Volgens Dijkstra besefen veel mensen niet hoe uniek dit uitgestrekte gebied is. „Dat we hier in de afgelopen 15 jaar op zo’n schaal natuurontwikkeling hebben gedaan, is echt bijzonder. Soms doen we in Nederland veel moeite voor behoud van een klein natuurgebiedje met allerlei randinvloeden waar je geen invloed op hebt. Hier is dat anders: ruimte, afwisseling en minimale invloed van mensen.”

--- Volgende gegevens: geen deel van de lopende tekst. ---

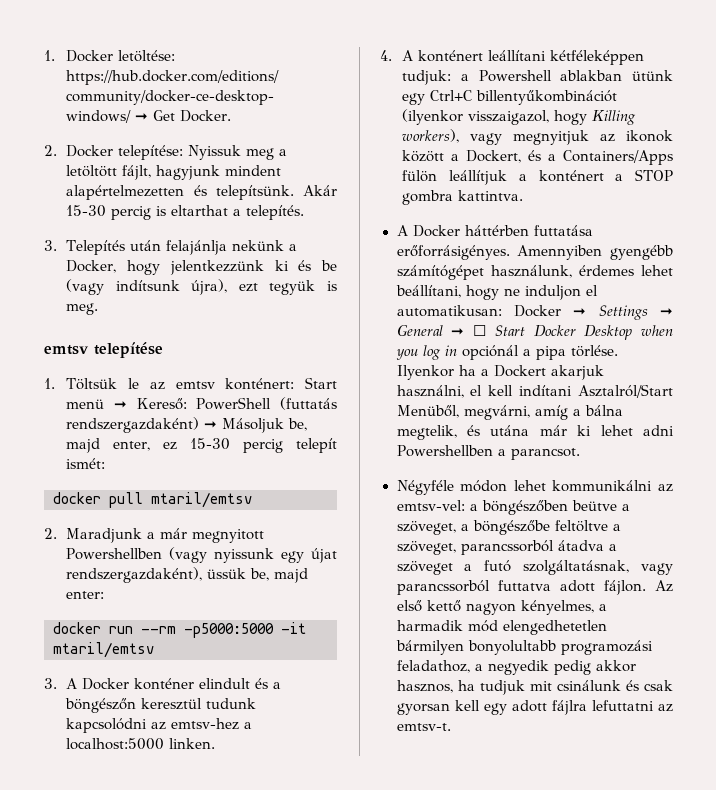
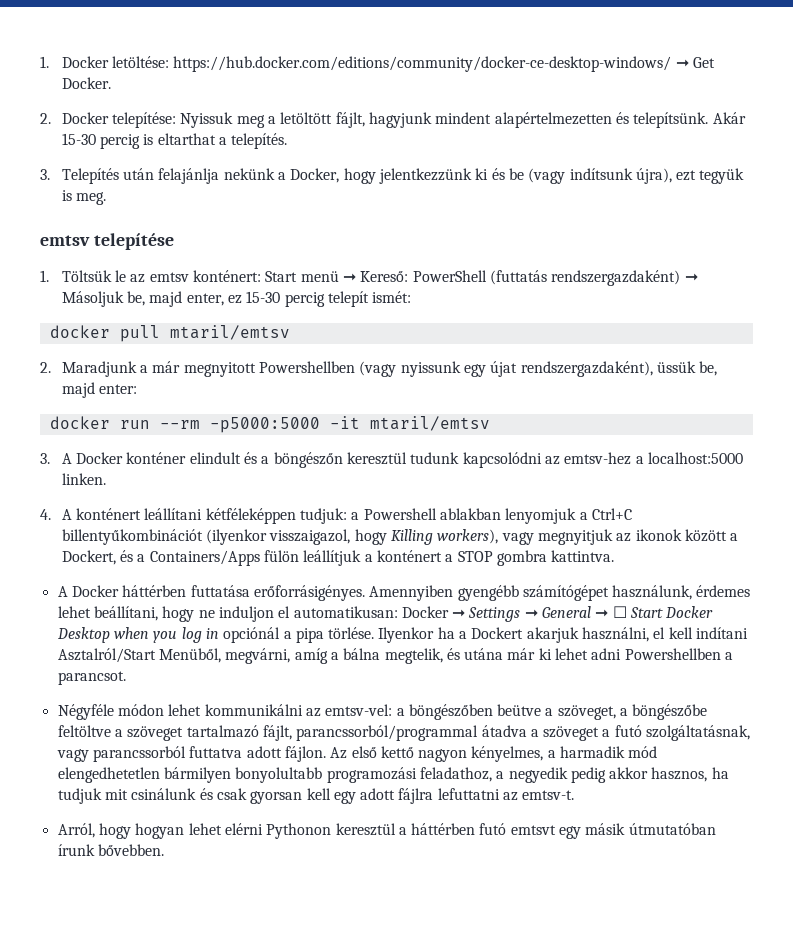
[632,70,673,81] [402,93,426,105] ütünk egy -> [505,508,588,524] lenyomjuk a
[396,540,554,555] szöveget, parancssorból -> [127,725,479,741] szöveget tartalmazó fájlt, parancssorból/programmal
(451, 727) none -> [57,823,716,839] [57,844,164,856] // Arról, hogy hogyan lehet elérni Pythonon keresztül a háttérben futó emtsvt egy másik útmutatóban írunk bővebben.

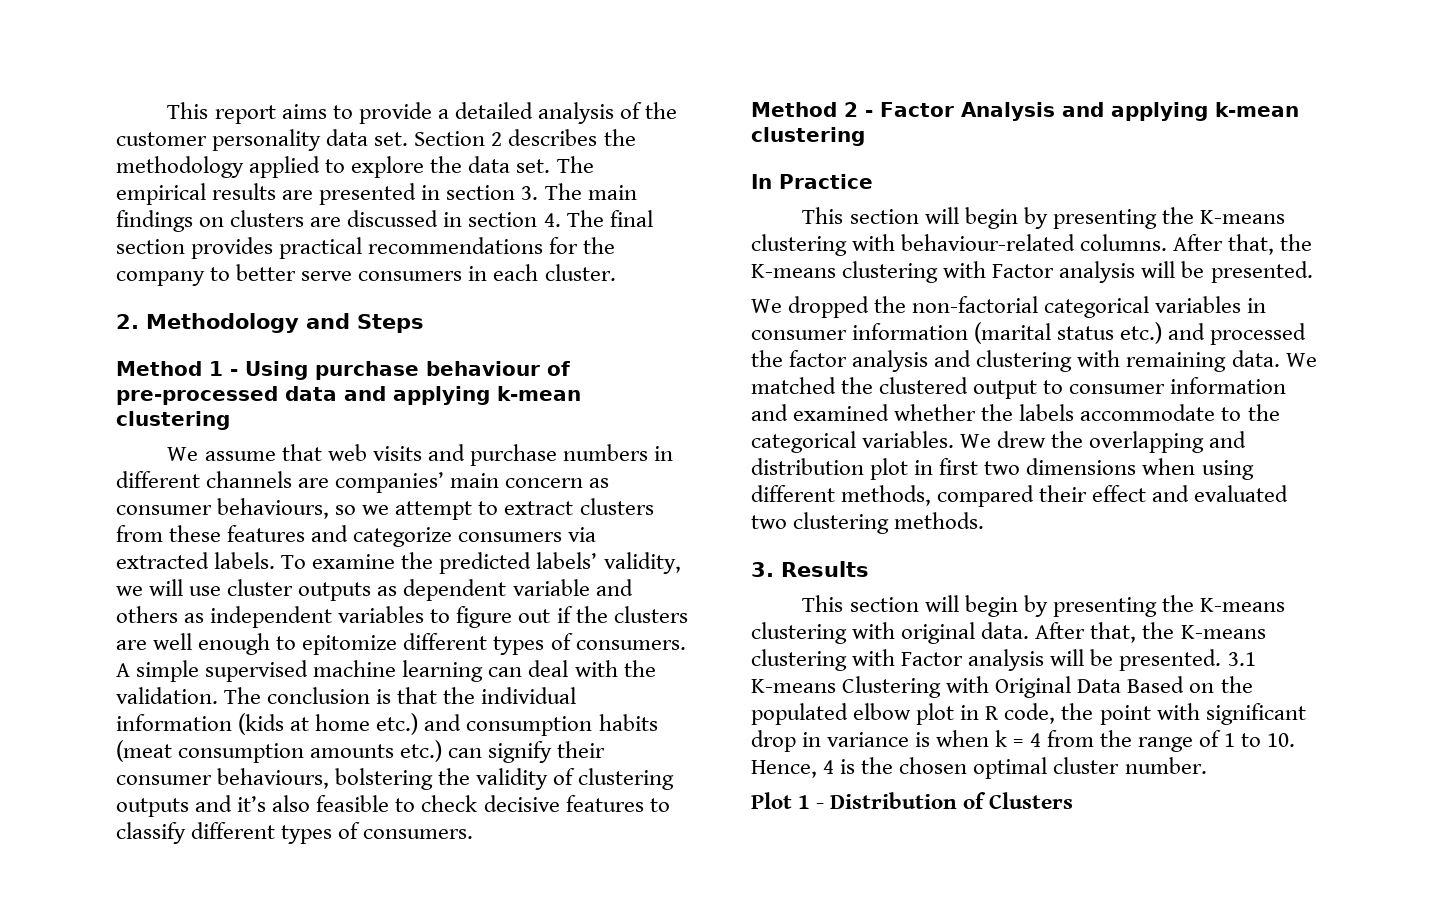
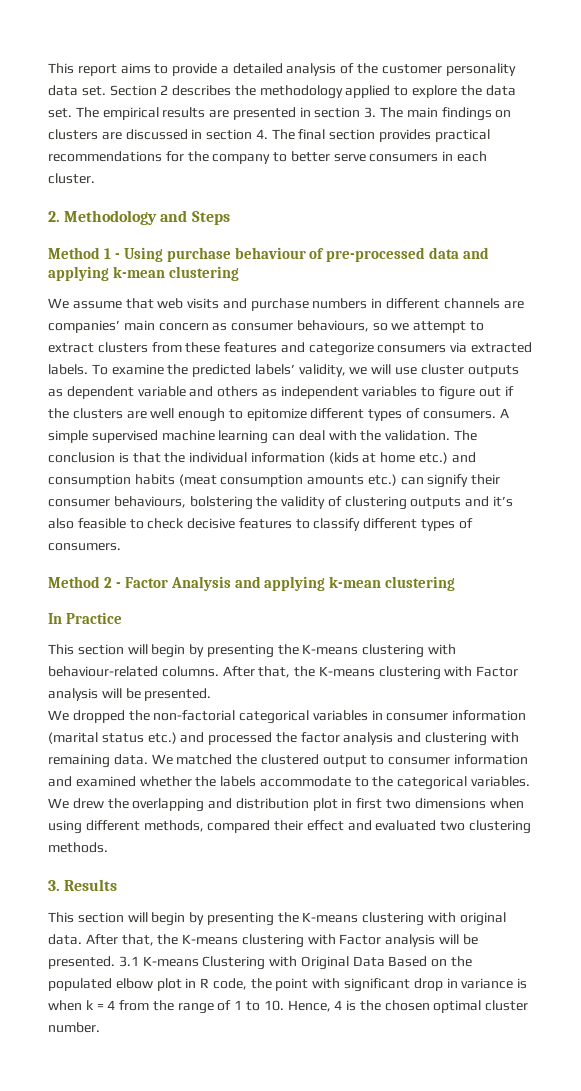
[751,792,1074,809] // Plot 1 - Distribution of Clusters -> (100, 1027) none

Doordat de waterinlaat van de zomerpolders aan het einde van de winter gebeurt, is het water schoon. In het water zitten dan relatief minder voedingsstoffen uit de landbouw, dat water is al afgevoerd. Regen- en kwelwater voeren de boventoon. Op de drooggevallen oevers ontspruit straks riviertandzaad, een pioniersplant die wel een meter hoog kan worden. Ook groeit er moerasandijvie.
De zomerpolders van het Hunzedal zijn volgelopen met water en vogels Peter Wassing
Grauwe ganzen, ooit schaars
De polders trekken trouwens ook een boel niet-zeldzame vogels, grauwe ganzen komen er met duizenden. Plaagdieren volgens veel boeren. Hebben we daar inmiddels niet genoeg van? „Tja, wat is genoeg, hè?”, vraagt Dijkstra retorisch. „Iets zeldzaams willen we helpen, ongebreidelde groei maakt benauwd. De grauwe gans was in mijn eerste vogelboek eind jaren 70 nog een zeldzame broedvogel in Nederland. Nu zijn er meer, maar dat zwakt op termijn ook wel weer af.”
Hij tuurt weer door zijn verrekijker. In de lucht zwermen kieviten, kemphanen en meeuwen. Opwinding maakt zich van natuurbeheerder meester. „Het worden er met de dag meer.”